▶ **WHAT TO DO**: The following data is to be repeated exactly, its pictures excluded.

▶ **DATA EXTRACT**:
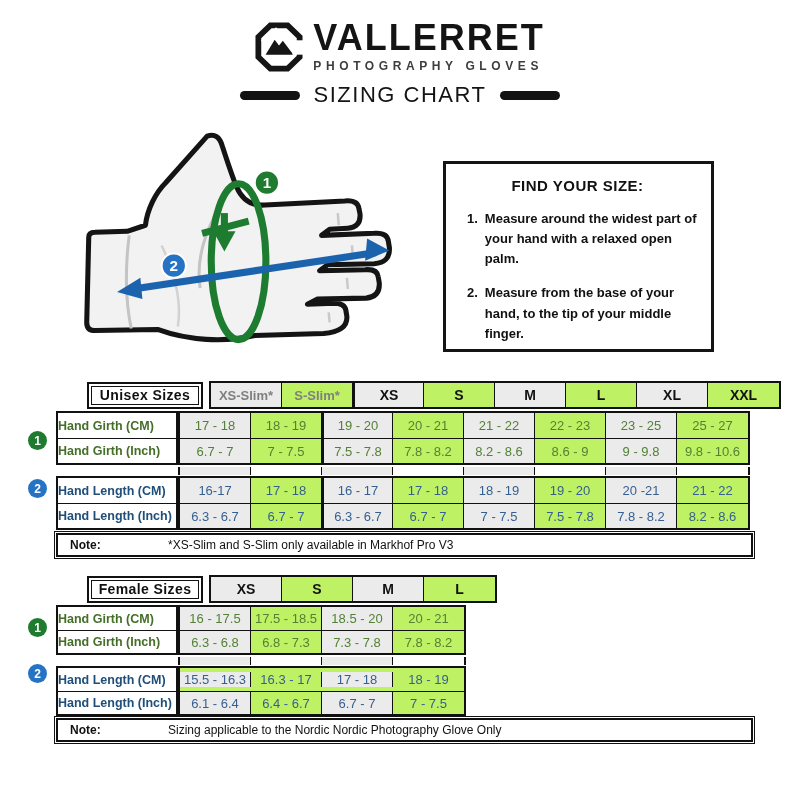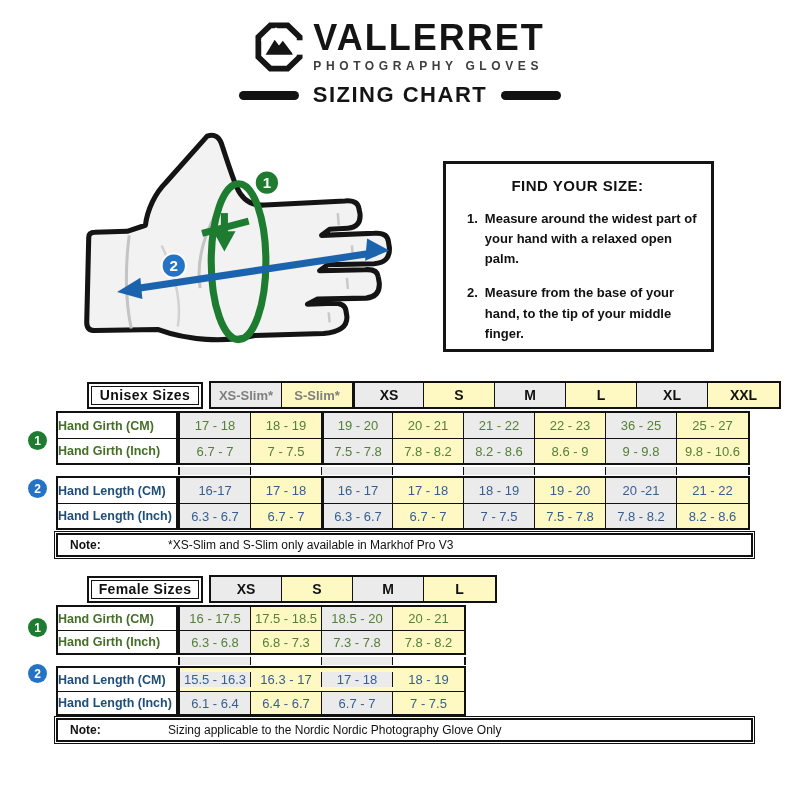--- a/index.html
+++ b/index.html
@@ -15,7 +15,7 @@
   .brand-tag{font-size:12px;font-weight:bold;letter-spacing:4.6px;color:#3d3d3d;margin-top:3px;}
   .sizing-row{margin-top:9px;display:flex;justify-content:center;align-items:center;gap:14px;}
   .dash{width:60px;height:9px;background:#121212;border-radius:5px;}
-  .page-title{font-size:22px;font-weight:bold;letter-spacing:1.5px;color:#141414;}
+  .page-title{font-size:22px;font-weight:normal;letter-spacing:1.5px;color:#141414;}
   
   .find-box{position:absolute;left:443px;top:161px;width:271px;height:191px;
     border:3px solid #141414;box-sizing:border-box;padding:13px 10px 0 8px;background:#fff;}

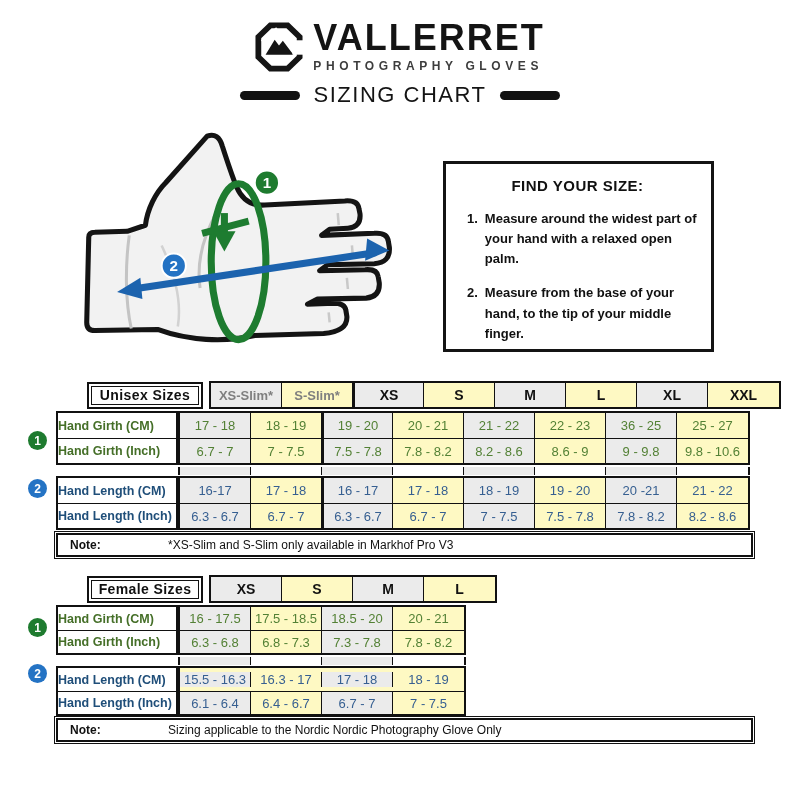--- a/index.html
+++ b/index.html
@@ -35,7 +35,7 @@
   .label-box{border:2px solid #111;box-sizing:border-box;}
   .lab-row{display:flex;align-items:center;padding-left:0;font-weight:bold;font-size:12.5px;box-sizing:border-box;}
   .lab-row + .lab-row{border-top:1.5px solid #111;}
-  .grid-box{border:2px solid #111;box-sizing:border-box;display:flex;flex-direction:column;background:#fef9c3;}
+  .grid-box{border:2px solid #111;box-sizing:border-box;display:flex;flex-direction:column;background:#bef264;}
   .g-row{display:flex;}
   .g-row + .g-row .g-cell{border-top:1px solid #111;}
   .g-cell{width:71px;flex:none;display:flex;align-items:center;justify-content:center;

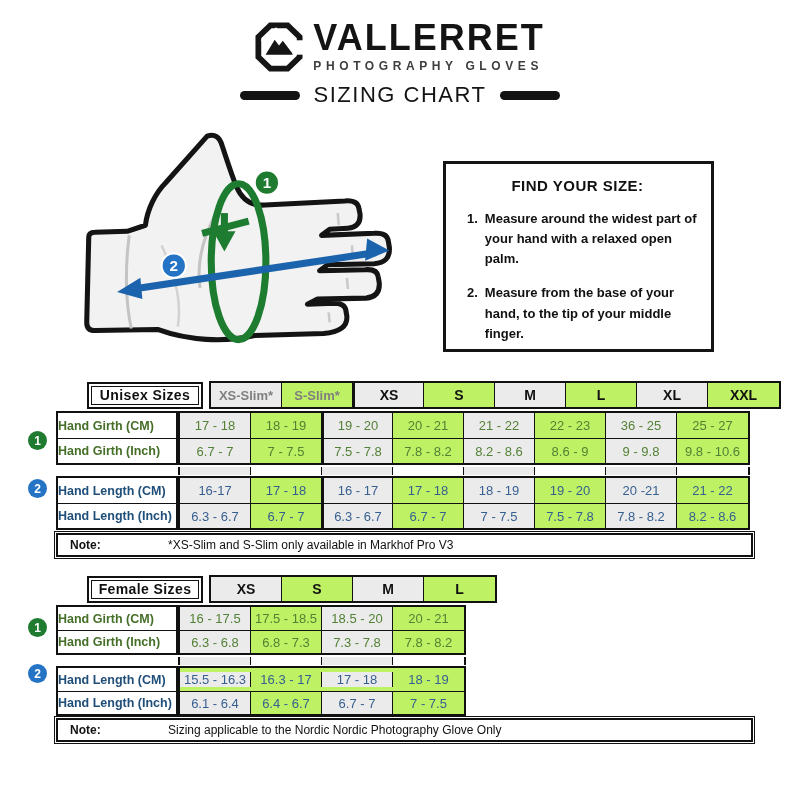--- a/index.html
+++ b/index.html
@@ -164,7 +164,7 @@
           <div class="g-cell">20 - 21</div>
           <div class="g-cell shade">21 - 22</div>
           <div class="g-cell">22 - 23</div>
-          <div class="g-cell shade">36 - 25</div>
+          <div class="g-cell shade">23 - 25</div>
           <div class="g-cell">25 - 27</div>
         </div>
         <div class="g-row" style="height: 25px;">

▶ **EXERCISE ANSWER**:
--- a/index.html
+++ b/index.html
@@ -15,7 +15,7 @@
   .brand-tag{font-size:12px;font-weight:bold;letter-spacing:4.6px;color:#3d3d3d;margin-top:3px;}
   .sizing-row{margin-top:9px;display:flex;justify-content:center;align-items:center;gap:14px;}
   .dash{width:60px;height:9px;background:#121212;border-radius:5px;}
-  .page-title{font-size:22px;font-weight:bold;letter-spacing:1.5px;color:#141414;}
+  .page-title{font-size:22px;font-weight:normal;letter-spacing:1.5px;color:#141414;}
   
   .find-box{position:absolute;left:443px;top:161px;width:271px;height:191px;
     border:3px solid #141414;box-sizing:border-box;padding:13px 10px 0 8px;background:#fff;}

--- a/index.html
+++ b/index.html
@@ -35,7 +35,7 @@
   .label-box{border:2px solid #111;box-sizing:border-box;}
   .lab-row{display:flex;align-items:center;padding-left:0;font-weight:bold;font-size:12.5px;box-sizing:border-box;}
   .lab-row + .lab-row{border-top:1.5px solid #111;}
-  .grid-box{border:2px solid #111;box-sizing:border-box;display:flex;flex-direction:column;background:#fef9c3;}
+  .grid-box{border:2px solid #111;box-sizing:border-box;display:flex;flex-direction:column;background:#bef264;}
   .g-row{display:flex;}
   .g-row + .g-row .g-cell{border-top:1px solid #111;}
   .g-cell{width:71px;flex:none;display:flex;align-items:center;justify-content:center;

--- a/index.html
+++ b/index.html
@@ -164,7 +164,7 @@
           <div class="g-cell">20 - 21</div>
           <div class="g-cell shade">21 - 22</div>
           <div class="g-cell">22 - 23</div>
-          <div class="g-cell shade">36 - 25</div>
+          <div class="g-cell shade">23 - 25</div>
           <div class="g-cell">25 - 27</div>
         </div>
         <div class="g-row" style="height: 25px;">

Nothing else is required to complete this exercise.